I know that millennials tend to get beat up on because they don’t know enough about martial law, which is hardly their fault since we didn’t teach them enough about it. But it isn’t just them. When people my age express bewilderment over how Bongbong Marcos came so close to becoming Vice President despite his dad’s misdeeds, and how the Marcoses have survived so handsomely, I have to remind them that even under martial law, those of us who opposed Marcos were in the distinct minority. Most Filipinos supported martial law, actively or passively, or it wouldn’t have lasted so long. Like the Germans who supported Hitler, most Filipinos stood by while we faced the truncheons and firehoses—and even applauded 1081, early on, as the antidote to Communism (1972’s “war on drugs”). So what should we be so surprised about?

That’s why I’ve never referred to EDSA 1 as a revolution, because it wasn’t one in terms of changing anything fundamental in the structures and workings of our society. It was a popular uprising, a street revolt led by another faction of the ruling class, with broad support from the metropolitan middle class. That doesn’t mean I didn’t feel euphoric that February, and I still get teary-eyed when I remember the moment; I guess the poignancy comes from knowing what came afterward.

I have no doubt that if the Palace incumbent were to declare martial law today for whatever reason, a majority of Filipinos would support him, although a noisy few of us would be up in arms. Martial law ca. 1972 was also like that, and remained popular for many more years, especially among amoral businessmen who sang its praises until it hit them in the pocket.

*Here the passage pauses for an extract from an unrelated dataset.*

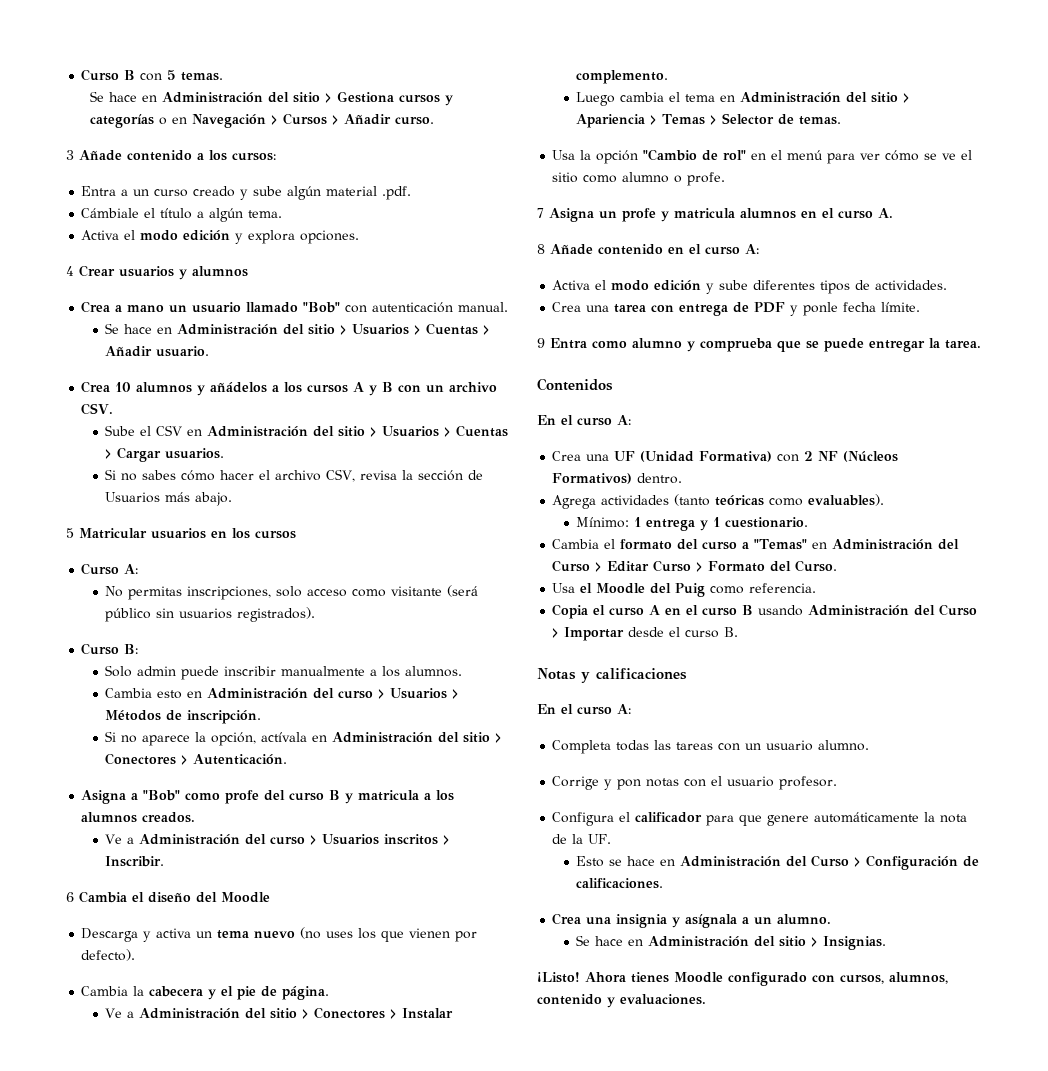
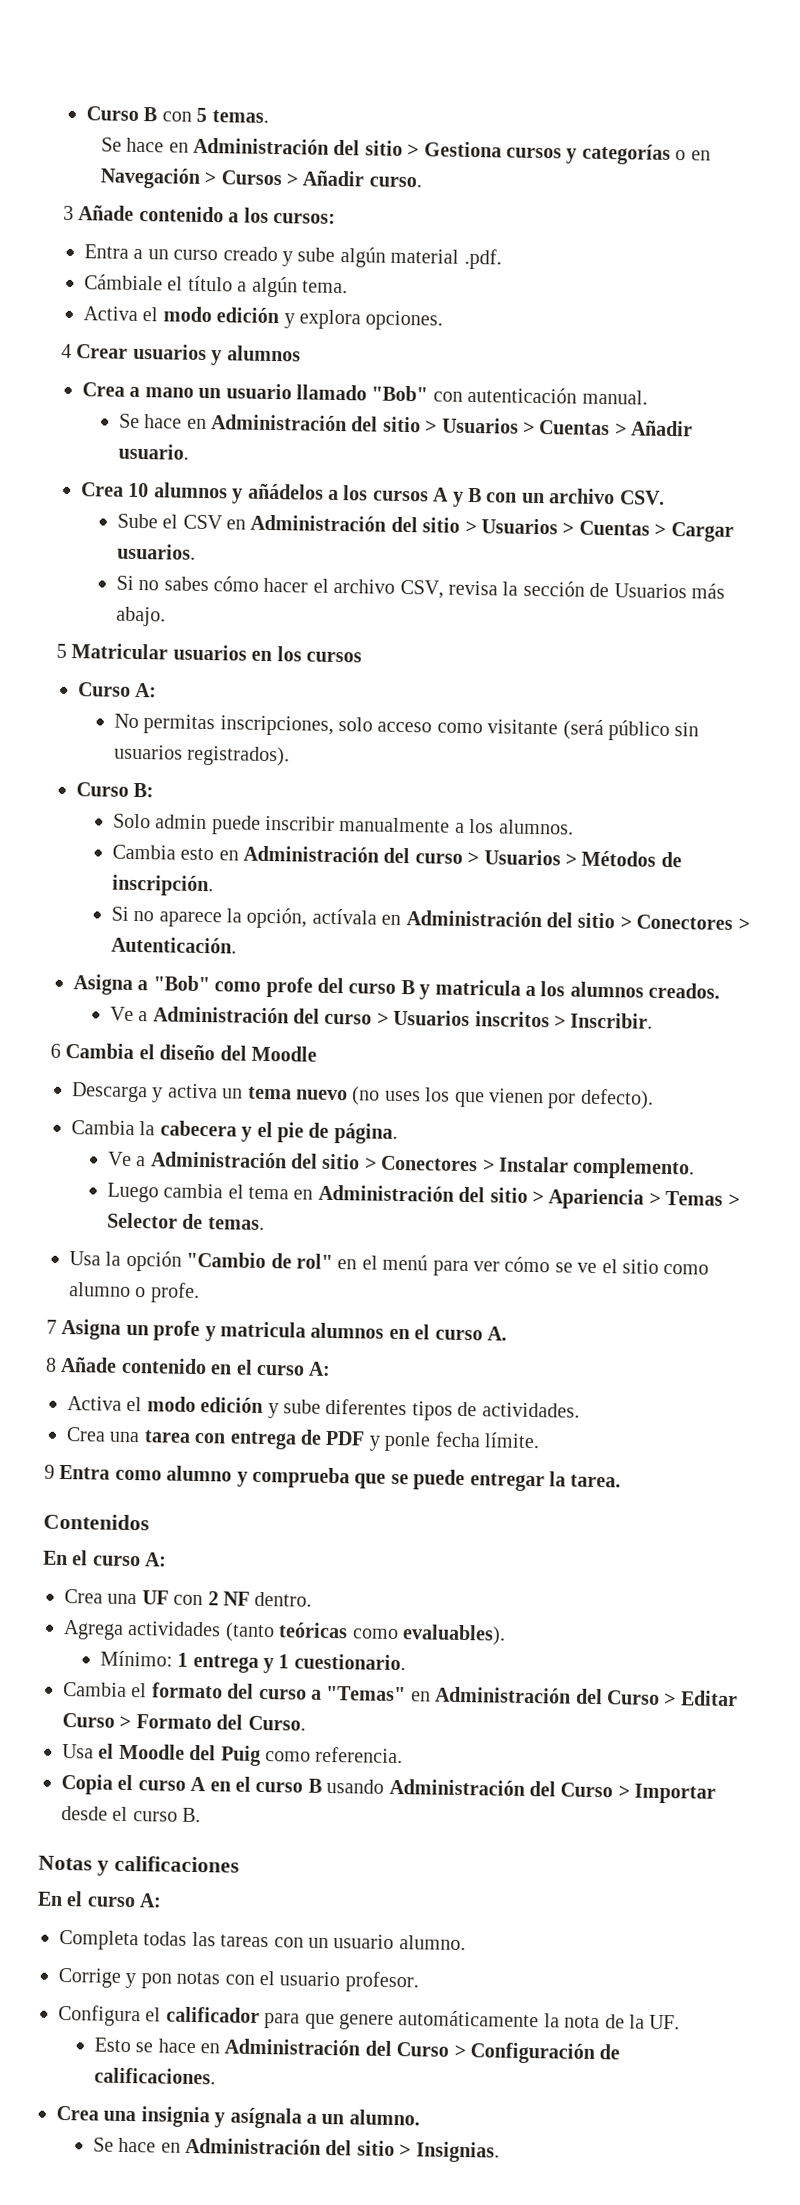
- Crea una UF (Unidad Formativa) con 2 NF (Núcleos Formativos) dentro.
+ Crea una UF con 2 NF dentro.
- ¡Listo! Ahora tienes Moodle configurado con cursos, alumnos, contenido y evaluaciones.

And then it all went downhill.

Contrary to what you might expect, I don’t see Marcos as a one-eyed ogre, but rather as a calculating Macbeth, keenly aware of his actions and perhaps even troubled by them. In my own turn with revisionism, I’ve even managed to convince myself—as I told the BBC in a recent interview on EDSA (a part which never got aired for lack of time)—that Ferdinand Marcos may have done us a final act of kindness by leaving without ordering a bloodbath. It’s an arguable notion (one I wouldn’t put on the Official Gazette) and it doesn’t change the fact that his regime took what it could until we bled, but as a fictionist and playwright, I like to imagine characters to be more complex than they seem.

A couple of years ago, at a cultural function in Quezon City, Mrs. Marcos preceded me by a few steps down a narrow staircase. She was clearly having a hard time navigating the stairs, and she looked back at me apologetically to say, “Hijo, I’m very sorry I’m keeping you.” I smiled and said, “It’s all right, Ma’am, please take your time.” I felt amused and strangely triumphant.

History is sometimes best seen as a series of comic and tragic ironies, which straight journalism and certainly government tabloids can’t dispense. Come to think of it, who gives a hoot about the Official Gazette? If you want to lie and get away with it, try fiction. I’d be happy to see Messrs. Cualoping and Cabrera in my graduate workshop.